━━ Data shown
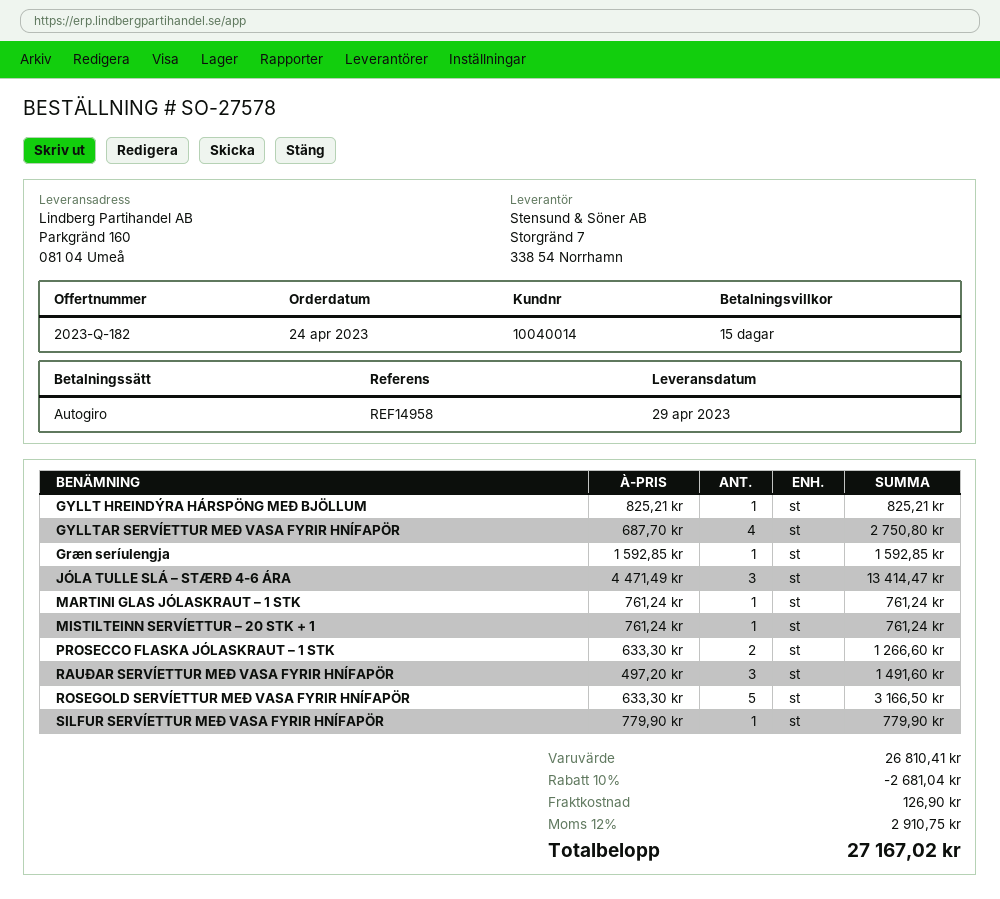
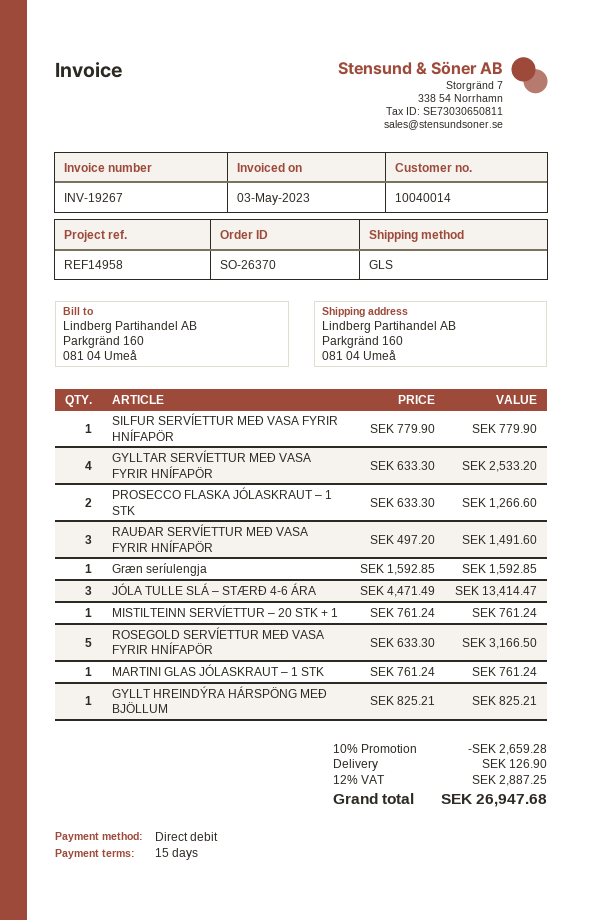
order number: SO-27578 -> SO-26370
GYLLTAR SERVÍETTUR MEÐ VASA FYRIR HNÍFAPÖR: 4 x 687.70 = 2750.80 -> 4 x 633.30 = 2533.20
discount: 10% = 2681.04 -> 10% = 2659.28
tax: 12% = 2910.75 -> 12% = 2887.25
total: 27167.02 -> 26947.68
━━━━
Work required
Without any pictures, retype the records above exactly.

Output for this exercise
order number: SO-27578 -> SO-26370
GYLLTAR SERVÍETTUR MEÐ VASA FYRIR HNÍFAPÖR: 4 x 687.70 = 2750.80 -> 4 x 633.30 = 2533.20
discount: 10% = 2681.04 -> 10% = 2659.28
tax: 12% = 2910.75 -> 12% = 2887.25
total: 27167.02 -> 26947.68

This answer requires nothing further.